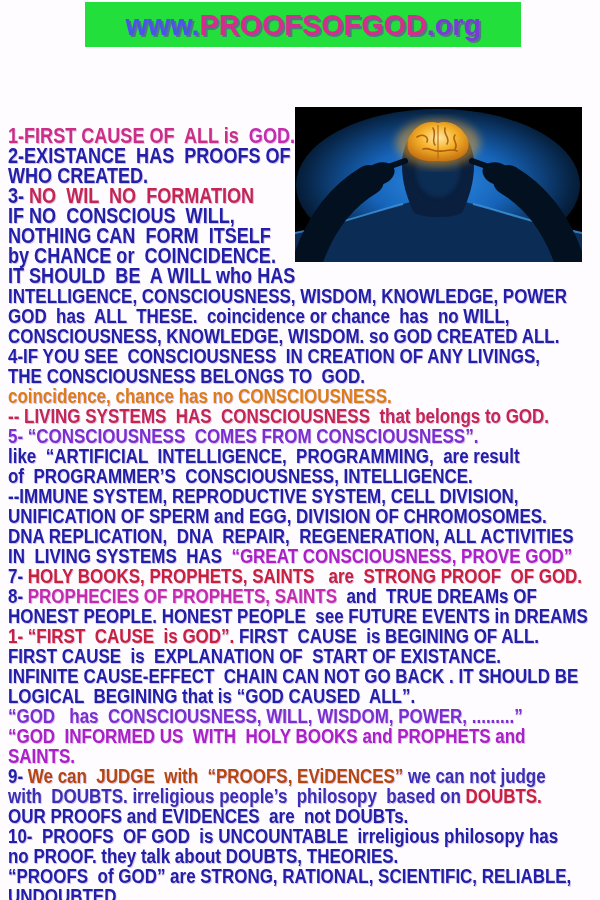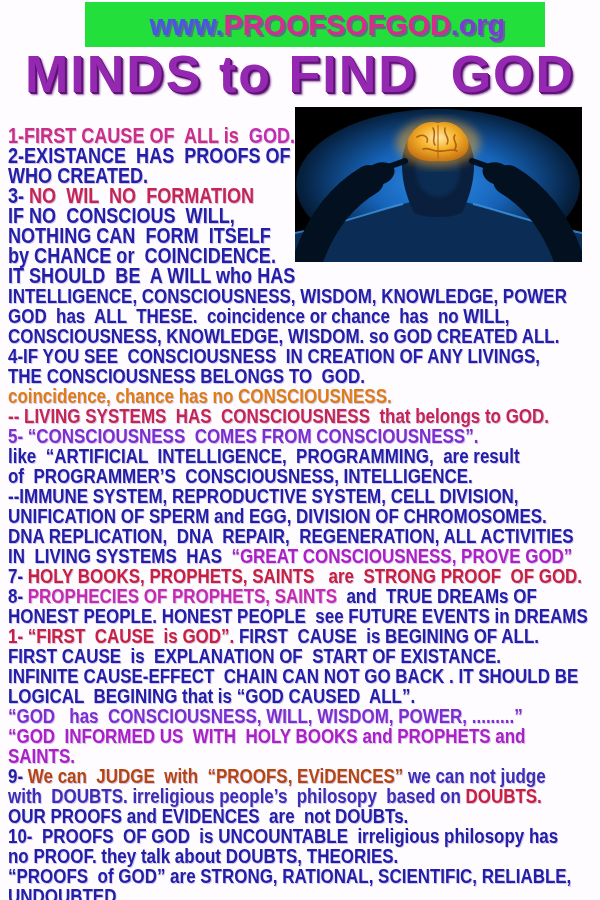--- a/index.html
+++ b/index.html
@@ -9,7 +9,7 @@
   }
   
   .banner{position:absolute;display:flex;align-items:center;justify-content:center;background:var(--green-banner);}
-  .banner-top{left:85px;top:2px;width:436px;height:45px;padding-left:24px;}
+  .banner-top{left:85px;top:2px;width:436px;height:45px;}
   .banner-bottom{left:84px;top:861px;width:437px;height:39px;z-index:1;}
   .banner .btxt{white-space:pre;transform:scaleX(.96);text-shadow:2px 2px 0 rgba(110,40,180,.55);}
   .banner-top .btxt{font-size:30px;}

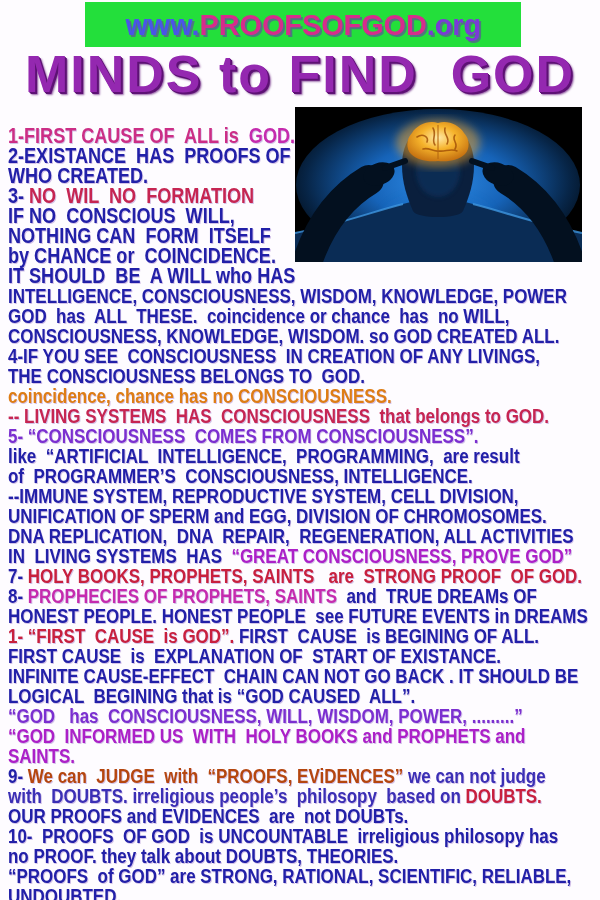--- a/index.html
+++ b/index.html
@@ -55,7 +55,6 @@
     <div class="btxt"><span class="www">www.</span><span class="dom-top">PROOFSOFGOD</span><span class="tld">.org</span></div>
   </div>
 
-  <div class="title">MINDS to FIND  GOD</div>
 
   <svg class="brain-img" viewBox="0 0 287 155" width="287" height="155" xmlns="http://www.w3.org/2000/svg">
     <defs>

INSTRUCTIONS TO FOLLOW:
The records above must be repeated in full and exactly, but without any of the pictures.

REPLY:
--- a/index.html
+++ b/index.html
@@ -9,7 +9,7 @@
   }
   
   .banner{position:absolute;display:flex;align-items:center;justify-content:center;background:var(--green-banner);}
-  .banner-top{left:85px;top:2px;width:436px;height:45px;padding-left:24px;}
+  .banner-top{left:85px;top:2px;width:436px;height:45px;}
   .banner-bottom{left:84px;top:861px;width:437px;height:39px;z-index:1;}
   .banner .btxt{white-space:pre;transform:scaleX(.96);text-shadow:2px 2px 0 rgba(110,40,180,.55);}
   .banner-top .btxt{font-size:30px;}

--- a/index.html
+++ b/index.html
@@ -55,7 +55,6 @@
     <div class="btxt"><span class="www">www.</span><span class="dom-top">PROOFSOFGOD</span><span class="tld">.org</span></div>
   </div>
 
-  <div class="title">MINDS to FIND  GOD</div>
 
   <svg class="brain-img" viewBox="0 0 287 155" width="287" height="155" xmlns="http://www.w3.org/2000/svg">
     <defs>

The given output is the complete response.